I shook back tears and mentally screamed, “Must. stop. time!”
We read Dumbo together, Bear curling in with us, and she finger traced the Mommy and baby together and cried when they were separated. “That’s how I feel when I’m away from you, Mommy. Well, some of the time. I really like to be at school, too. I guess I’m torn in two.”
I nodded, knowing what she meant, because this growing up is exactly what I want her to be doing, learning her independence, learning to step forward on her own, but inside I am torn in two, screaming, “Must. stop. time.”
“Will you snuggle me?” Her big brown eyes looked even bigger as she gazed up at me. We snuggled together under her covers and prayed for her days and the year to come. And it was my turn to trace, only this time it was tracing the outline of her forehead and cheeks with my finger just as I had done when she was a baby. “This feels good…” her words slurred as she whispered in her not-yet-but-almost-sleep. And she nestled into my shoulder and sighed, and my mind screamed, “Must. stop. time!”
Somehow that spot under my chin has grown with her. I’m thankful for that… this molding and growing and changing and learning… I’m molding with her and we’re growing and changing and learning together.
As she drifted off to sleep, I eased myself out from underneath her and kissed her forehead, “Good night, my love.” She opened her eyes for a moment and murmured, “I love you.” Then she tucked her hand under her chin and slipped back into dreamland, and I screamed inside, “Must. stop. time!”
This morning around 6:00 I heard them, the pitter patter of little feet as she came into our room, crawling into bed with us, barely awake, shivering in the pre-dawn darkness. She found the nook under my chin and sighed, and I whispered, “Happy birthday, baby.” She half-sighed, “Thank you, Mommy.” And I lay next to her and silently screamed for time to stop.

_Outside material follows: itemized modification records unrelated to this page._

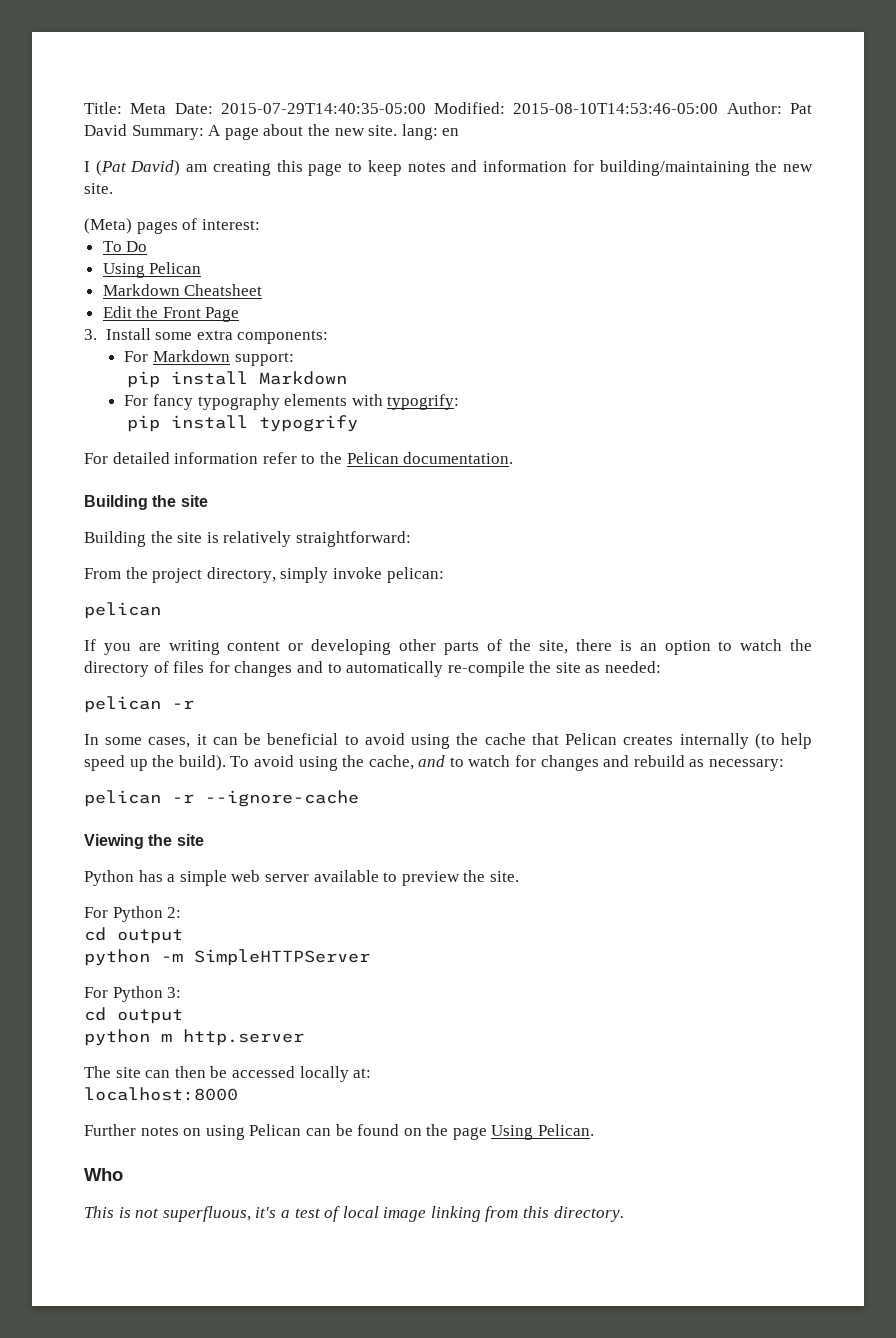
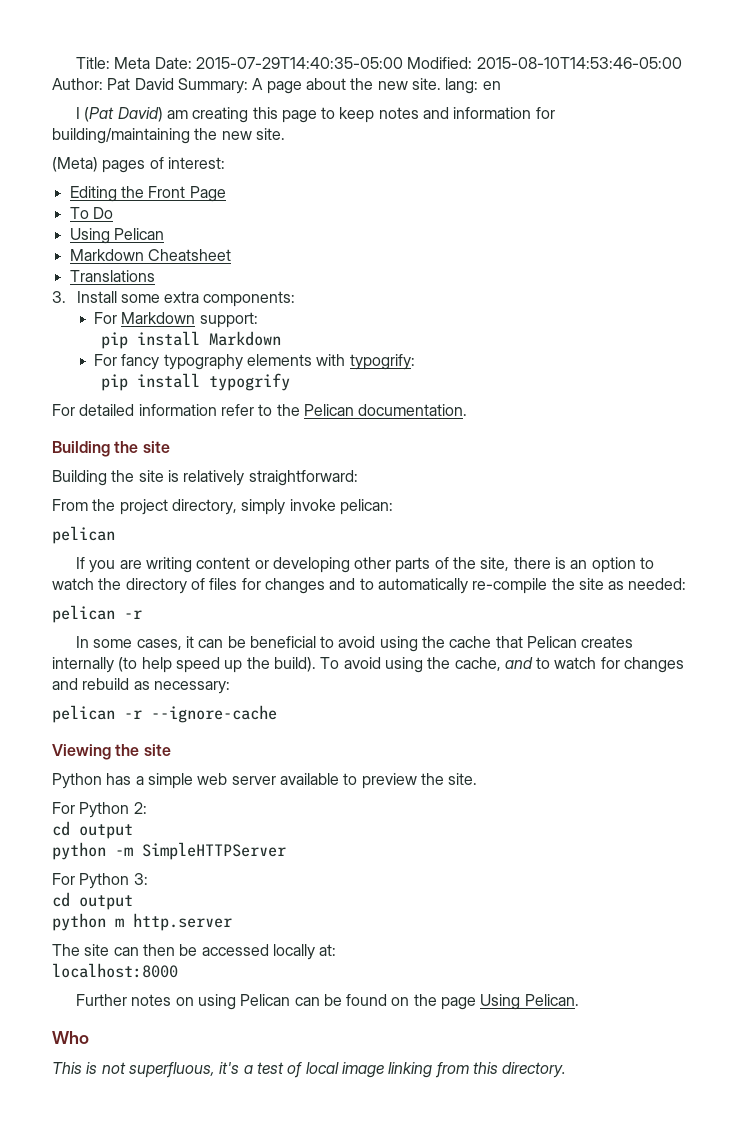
+ Editing the Front Page
- Edit the Front Page
+ Translations

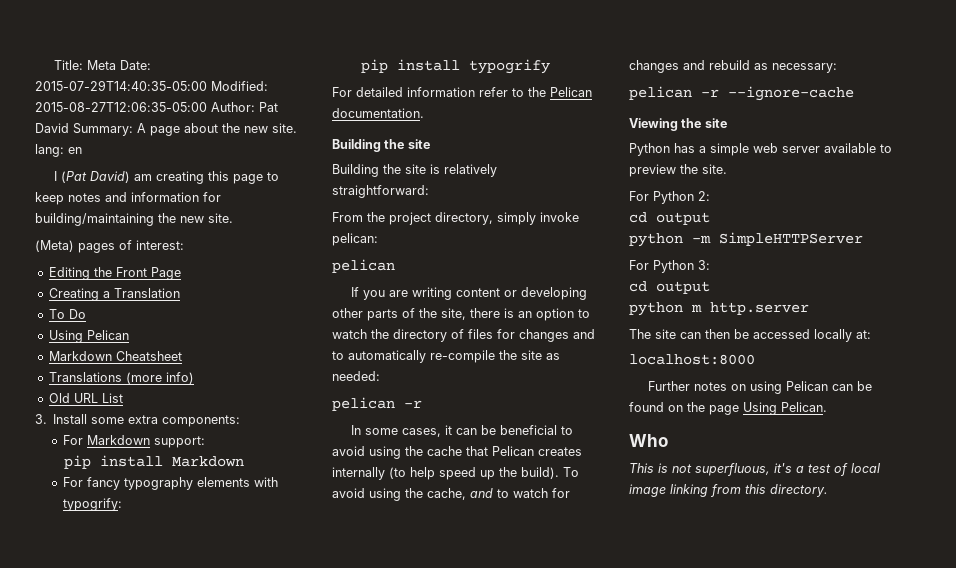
- Title: Meta Date: 2015-07-29T14:40:35-05:00 Modified: 2015-08-10T14:53:46-05:00 Author: Pat David Summary: A page about the new site. lang: en
+ Title: Meta Date: 2015-07-29T14:40:35-05:00 Modified: 2015-08-27T12:06:35-05:00 Author: Pat David Summary: A page about the new site. lang: en
+ Creating a Translation
- Translations
+ Translations (more info)
+ Old URL List

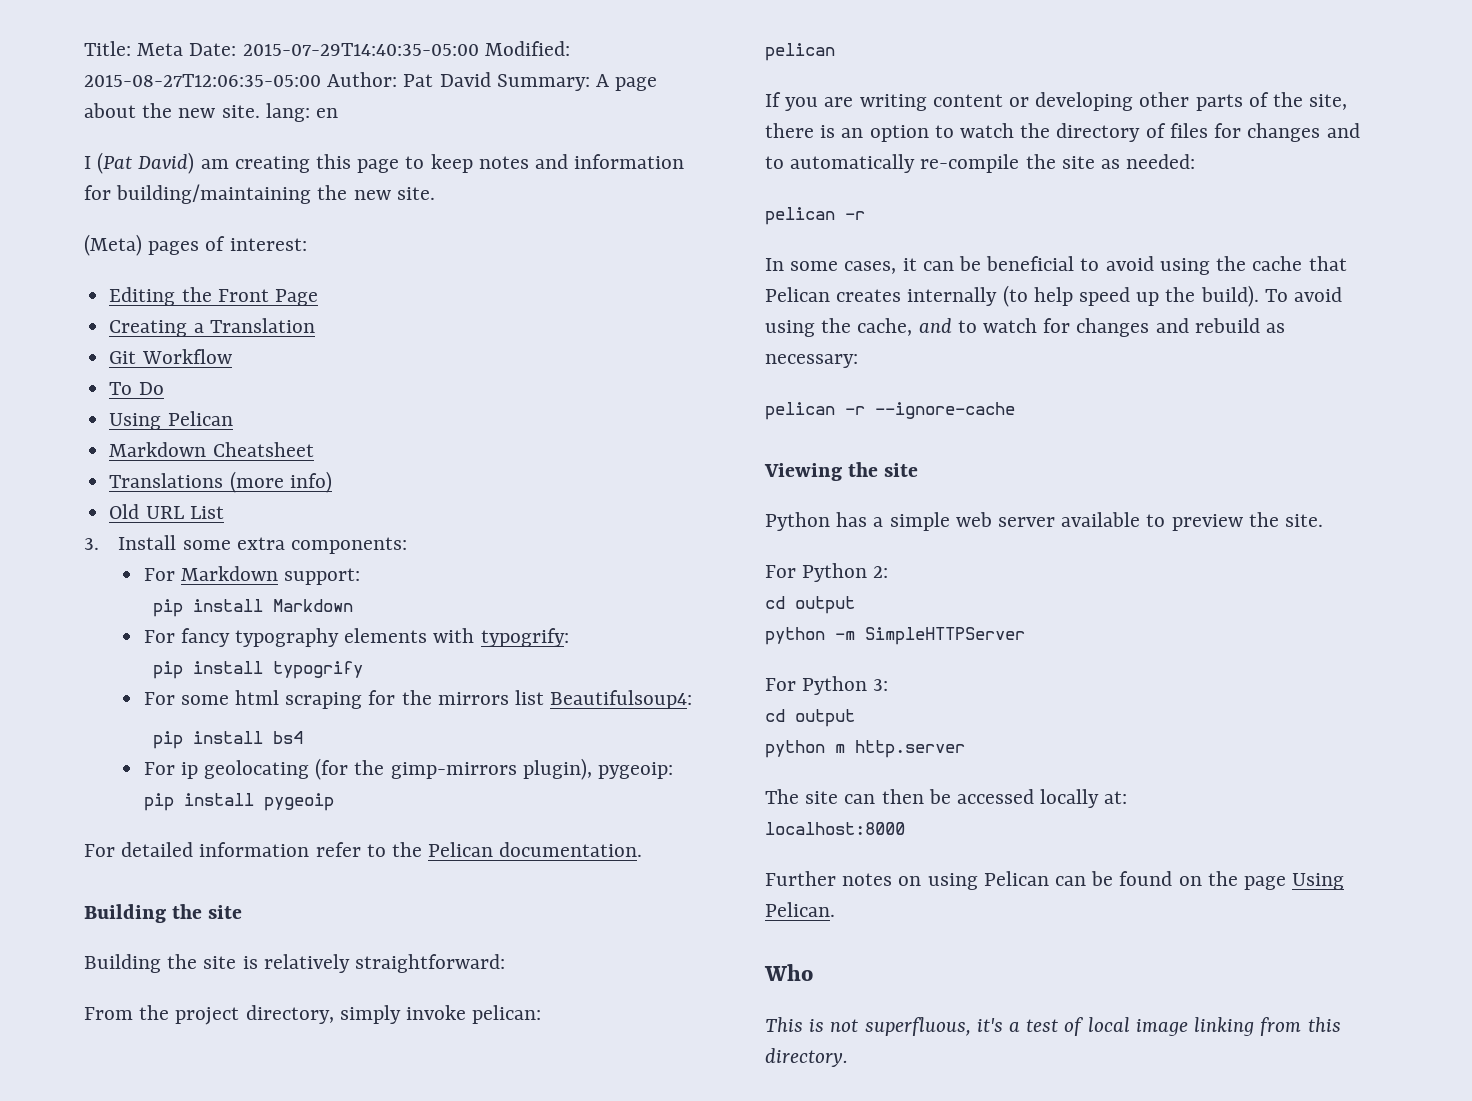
+ Git Workflow
+ For some html scraping for the mirrors list Beautifulsoup4:
+ pip install bs4
+ For ip geolocating (for the gimp-mirrors plugin), pygeoip: pip install pygeoip

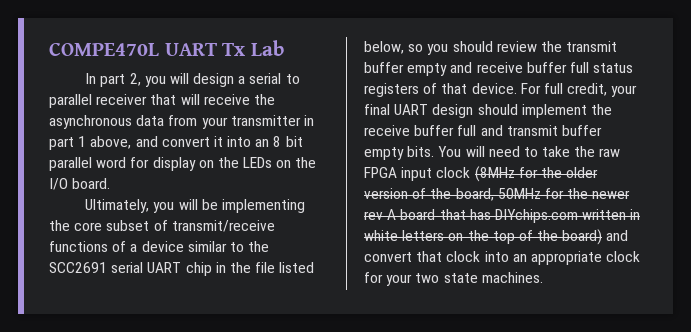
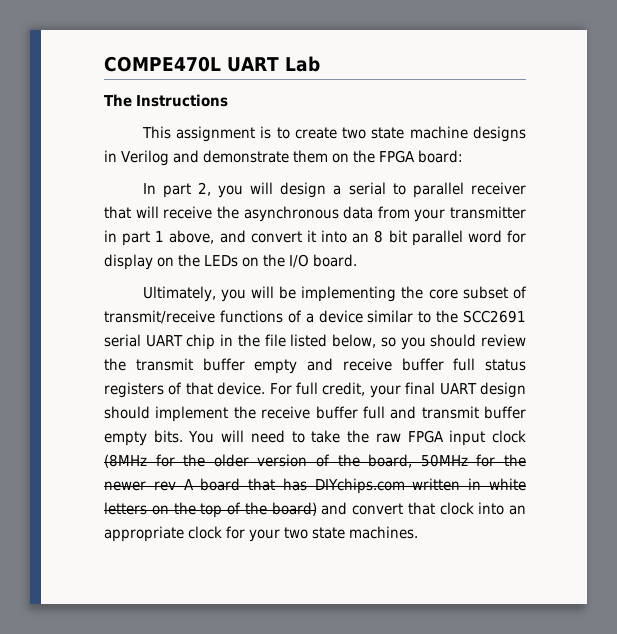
- COMPE470L UART Tx Lab
+ COMPE470L UART Lab
+ The Instructions
+ This assignment is to create two state machine designs in Verilog and demonstrate them on the FPGA board:

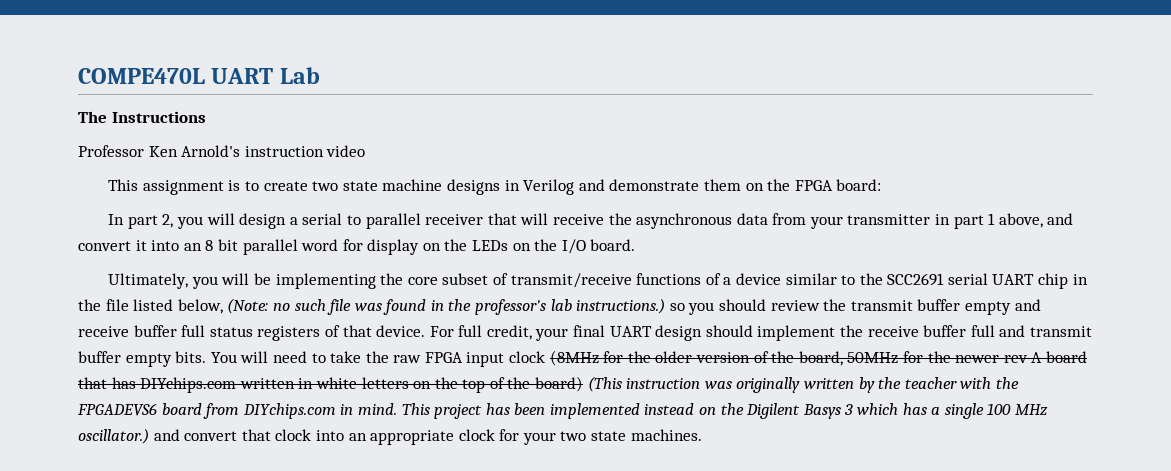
+ Professor Ken Arnold's instruction video
- Ultimately, you will be implementing the core subset of transmit/receive functions of a device similar to the SCC2691 serial UART chip in the file listed below, so you should review the transmit buffer empty and receive buffer full status registers of that device.
+ Ultimately, you will be implementing the core subset of transmit/receive functions of a device similar to the SCC2691 serial UART chip in the file listed below, (Note: no such file was found in the professor's lab instructions.) so you should review the transmit buffer empty and receive buffer full status registers of that device.
- You will need to take the raw FPGA input clock (8MHz for the older version of the board, 50MHz for the newer rev A board that has DIYchips.com written in white letters on the top of the board) and convert that clock into an appropriate clock for your two state machines.
+ You will need to take the raw FPGA input clock (8MHz for the older version of the board, 50MHz for the newer rev A board that has DIYchips.com written in white letters on the top of the board) (This instruction was originally written by the teacher with the FPGADEVS6 board from DIYchips.com in mind. This project has been implemented instead on the Digilent Basys 3 which has a single 100 MHz oscillator.) and convert that clock into an appropriate clock for your two state machines.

I woke her later to get ready for school and in our morning rush, we sang our happy birthdays and thanked God for our little Bella-girl. I ran up the steps to call her to breakfast and found her stroking her long, red curls, watching herself in the mirror, and I stopped and caught my breath, and I think this time I actually said, “Must. stop. time!” She turned and grinned at me, “But Mommy, I have to grow older, so we can grow older together.”
Oh, that girl!
She is a gift.
And as I wrap presents and prepare her birthday meal and buy donuts (she wants donuts instead of cupcakes this year), it is I who am receiving the gift.
The gift of her life.
It is easy for me to sit and be sad, to long for time to stop, to grieve over so much lost time with her these past 5 years of battle. It is hard to accept that I cannot remember parts of her life, the milestones, the cute phrases, the stories of toddlerhood, the time missed with her while others cared for her. Every year on her birthday, I grieve those losses.
But the gains. Oh, the gains far outweigh those losses.
What have a gained?
I have gained a rainbow in my cloud. She is happy and content and enthusiastic for life.
I am certain God knew when He formed her that I needed her little joyful personality to bolster my spirit. She is full of dreams and spunk, and is a friend to all, weeping when others weep and rejoicing when others rejoice. This girl with a heart of gold.
And though I cry inwardly for time to stop, I know… this is best, this growing and loving and learning and changing.
This is the beauty of time.
Because for us time is measured in heartbeats of love, and we have all the time in the world.
Happy birthday, my dear girl. This world received a beautiful gift the day you were born.